Sebuah Kajian Sosiologi Islam
| Owner | Mustamin al-Mandary |
|---|---|
| Read | |
| Index | 343 |
| Added Date | May 29, 2014 04:51:51 |
| Modified Date | Dec 16, 2017 00:39:20 |
| Purchased | Hibah ICC-Jkt |
|---|---|
| Book Condition | Sangat Bagus |
Islam adalah ajaran sosial pertama yang mengandalkan massa sebagai faktor dasar yang sadar dalam menentukan sejarah dan masyarakat. Bukan mereka yang terpilih sebagaimana pendapat Nietzsche. Bukan para aristokrat dan ningrat sebagaimana kata Plato. Bukan tokoh-tokoh besarnya Carlyle dan Emerson. Bukan mereka yang berdarah biru sebagaimana kata Alexis Carrel. Bukan pula para pendeta atau intelektual. Melainkan massa.

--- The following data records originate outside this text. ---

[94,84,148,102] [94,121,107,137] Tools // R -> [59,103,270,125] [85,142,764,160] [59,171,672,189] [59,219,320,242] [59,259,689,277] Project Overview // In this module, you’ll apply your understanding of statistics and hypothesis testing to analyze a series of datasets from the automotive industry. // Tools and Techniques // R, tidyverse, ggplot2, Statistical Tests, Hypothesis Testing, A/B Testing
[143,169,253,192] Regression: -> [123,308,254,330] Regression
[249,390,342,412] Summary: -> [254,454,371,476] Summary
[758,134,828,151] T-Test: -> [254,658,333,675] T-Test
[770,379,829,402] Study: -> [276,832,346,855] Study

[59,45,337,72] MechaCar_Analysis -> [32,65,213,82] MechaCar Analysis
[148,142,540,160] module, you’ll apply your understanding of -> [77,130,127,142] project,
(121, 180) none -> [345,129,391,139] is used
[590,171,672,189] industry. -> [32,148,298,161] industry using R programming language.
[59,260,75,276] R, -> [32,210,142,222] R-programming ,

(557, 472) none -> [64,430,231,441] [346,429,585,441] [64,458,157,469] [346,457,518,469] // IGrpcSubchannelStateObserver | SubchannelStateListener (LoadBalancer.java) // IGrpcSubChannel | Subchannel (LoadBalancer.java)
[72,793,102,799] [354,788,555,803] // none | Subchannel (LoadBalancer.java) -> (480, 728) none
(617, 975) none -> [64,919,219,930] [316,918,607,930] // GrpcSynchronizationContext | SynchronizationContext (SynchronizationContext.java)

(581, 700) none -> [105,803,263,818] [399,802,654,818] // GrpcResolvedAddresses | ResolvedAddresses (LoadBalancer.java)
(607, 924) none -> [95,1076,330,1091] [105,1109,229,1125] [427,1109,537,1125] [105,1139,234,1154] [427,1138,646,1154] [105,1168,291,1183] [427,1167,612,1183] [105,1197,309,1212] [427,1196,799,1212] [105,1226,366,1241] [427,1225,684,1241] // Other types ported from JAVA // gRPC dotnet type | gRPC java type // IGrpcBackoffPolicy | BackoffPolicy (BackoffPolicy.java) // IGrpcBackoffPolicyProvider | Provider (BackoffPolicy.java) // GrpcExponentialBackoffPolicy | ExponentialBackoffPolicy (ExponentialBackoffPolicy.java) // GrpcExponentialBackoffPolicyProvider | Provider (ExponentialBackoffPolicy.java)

Untuk itu, setiap individu harus memilih apakah ia akan bergerak maju bersama sejarah serta mengakselerasi langkahnya dengan kekuatan ilmu pengetahuan. Atau tinggal masa bodoh, menjadi egois dan oportunis di hadapan sejarah, dan dilindas roda sejarah.

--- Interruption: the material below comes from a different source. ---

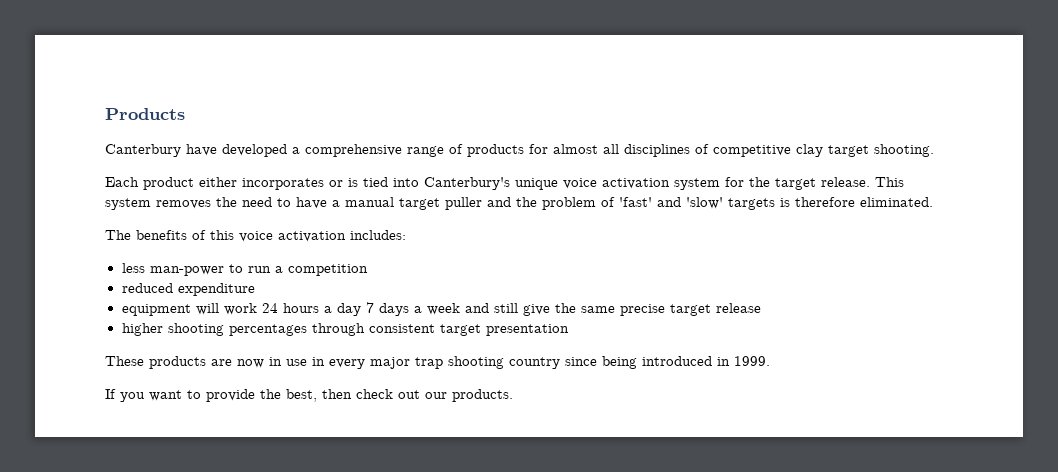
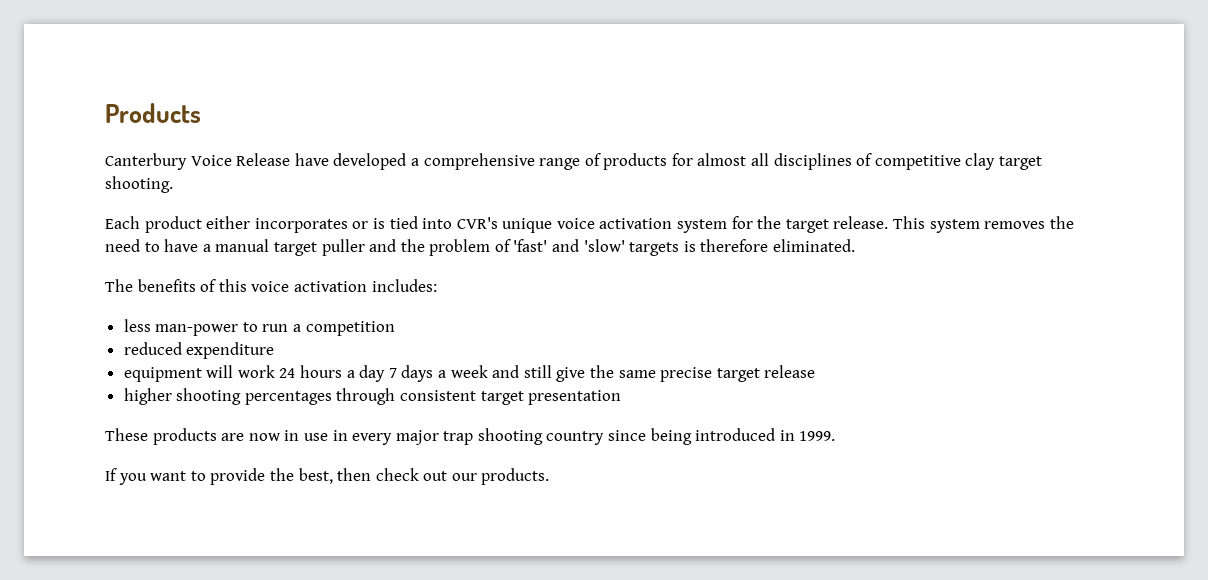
(181, 150) none -> [190,153,291,166] Voice Release
[424,177,510,190] Canterbury's -> [456,217,498,229] CVR's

Di setiap masa, individu bertanggungjawab untuk menentukan sikap dalam pertarungan abadi antara kedua kutub masyarakat, kelas penindas dan tertindas. Revolusi hari depan yang pasti akan terjadi ini merupakan kulminasi kontradiksi dialektis. Sejarah yang pasti ini akan berkesudahan dengan menangnya keadilan, kesetaraan dan kebenaran. Untuk memperoleh keadilan maka peradilan perlu diperbarui. Untuk memperoleh kesetaraan maka sistem sosial perlu diubah. Bukan sekadar kulit luarnya, melainkan menukik pada struktur dasarnya.